I initally thought maybe it can be a problem with the size, so I cropped all of my pictures to the format 800x800 and again trained a model had the onnx file ready, compiled it and in the end had near identical results as the other HEF File → Disoriented bboxes:


as you can see in the tutorial i linked there weren’t any alls just a “simple” command: “hailomz compile yolov8s --ckpt=cybest.onnx --hw-arch hailo8l --calib-path train/images --classes 2 --performance” , the images in “train/images” I used here were the ones I trained the model with.

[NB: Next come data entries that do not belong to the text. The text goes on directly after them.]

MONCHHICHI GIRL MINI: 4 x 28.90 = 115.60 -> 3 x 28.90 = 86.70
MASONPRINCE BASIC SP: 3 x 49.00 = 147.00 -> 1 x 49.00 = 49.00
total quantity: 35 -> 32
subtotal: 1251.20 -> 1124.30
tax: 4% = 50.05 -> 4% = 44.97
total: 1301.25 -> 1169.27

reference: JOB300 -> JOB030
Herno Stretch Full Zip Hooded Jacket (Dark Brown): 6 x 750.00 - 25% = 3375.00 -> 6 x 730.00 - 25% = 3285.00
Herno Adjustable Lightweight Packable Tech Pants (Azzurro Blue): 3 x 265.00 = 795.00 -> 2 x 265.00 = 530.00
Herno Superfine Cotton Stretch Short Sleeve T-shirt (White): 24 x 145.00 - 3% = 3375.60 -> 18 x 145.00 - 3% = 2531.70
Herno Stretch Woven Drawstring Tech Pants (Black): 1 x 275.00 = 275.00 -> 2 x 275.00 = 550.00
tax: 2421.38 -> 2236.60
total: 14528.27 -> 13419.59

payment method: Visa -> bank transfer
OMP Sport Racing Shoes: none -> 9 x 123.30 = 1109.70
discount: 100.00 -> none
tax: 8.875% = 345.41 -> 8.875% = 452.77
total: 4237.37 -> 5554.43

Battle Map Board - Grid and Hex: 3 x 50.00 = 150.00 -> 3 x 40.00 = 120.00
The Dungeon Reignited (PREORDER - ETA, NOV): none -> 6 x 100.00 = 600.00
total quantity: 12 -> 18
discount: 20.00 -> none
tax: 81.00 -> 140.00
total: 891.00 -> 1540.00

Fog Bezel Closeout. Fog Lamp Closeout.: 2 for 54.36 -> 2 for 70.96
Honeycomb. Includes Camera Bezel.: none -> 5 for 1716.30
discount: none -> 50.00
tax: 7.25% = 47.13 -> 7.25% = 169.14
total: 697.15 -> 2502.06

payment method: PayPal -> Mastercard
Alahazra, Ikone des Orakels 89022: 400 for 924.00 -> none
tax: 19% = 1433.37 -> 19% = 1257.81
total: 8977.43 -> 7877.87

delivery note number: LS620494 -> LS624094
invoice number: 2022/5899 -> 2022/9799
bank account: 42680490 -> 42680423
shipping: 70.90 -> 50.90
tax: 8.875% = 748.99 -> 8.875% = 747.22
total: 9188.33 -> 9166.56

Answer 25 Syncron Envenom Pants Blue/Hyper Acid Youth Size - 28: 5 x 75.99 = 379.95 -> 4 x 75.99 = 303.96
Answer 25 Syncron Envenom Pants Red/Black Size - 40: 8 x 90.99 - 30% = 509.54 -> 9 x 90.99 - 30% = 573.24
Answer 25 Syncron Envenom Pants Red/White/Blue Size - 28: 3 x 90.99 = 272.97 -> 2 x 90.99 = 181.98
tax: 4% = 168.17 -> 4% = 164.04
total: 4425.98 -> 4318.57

I get also a bit confused to be honest, some in this forum are able to compile their model with one command like this colleague right here https://community.hailo.ai/t/how-to-modify-yolov8n-yaml-file-when-compiling-hailomz/5082/2 and other have to prepare three different files for the conversion, the nms_config.json, the yaml and another one… I really respect the people that do these kind of projects as their hobby. And I also see the fun in it but as I said, it soon will be three months since I started and I really want to end this project with a nice HEF file :cry:

FYI: I really appreciate your answer and I really encourage others to join the community and ask their question, I regret taking so long and thinking about making an account and joining the community, I also read the other posts and you guys really make a difference and try to help, thank you for helping out!! @Nadav @omria @pierrem

Hi @moon2701,
I feel for you about the time it takes, wish it would have taken faster.

different configuration files (Yaml, NMS-Json).
The Hailo Model-Zoo builds upon the other Hailo SW packages such as the DFC etc. So, the Yaml is the configuration for the Model Zoo. It contains all the options that otherwise would have needed to be inserted manually to the different stages of the overall conversion flow (parsing, optimization, compilation).
The NMS JSON config file is used by the DFC to set the different settting of the NMS post-process that is added on the network. It has default values that good for the standard/off-the-shelf nets. If one of the hyper parameters is cahgned it needs to be updated as well.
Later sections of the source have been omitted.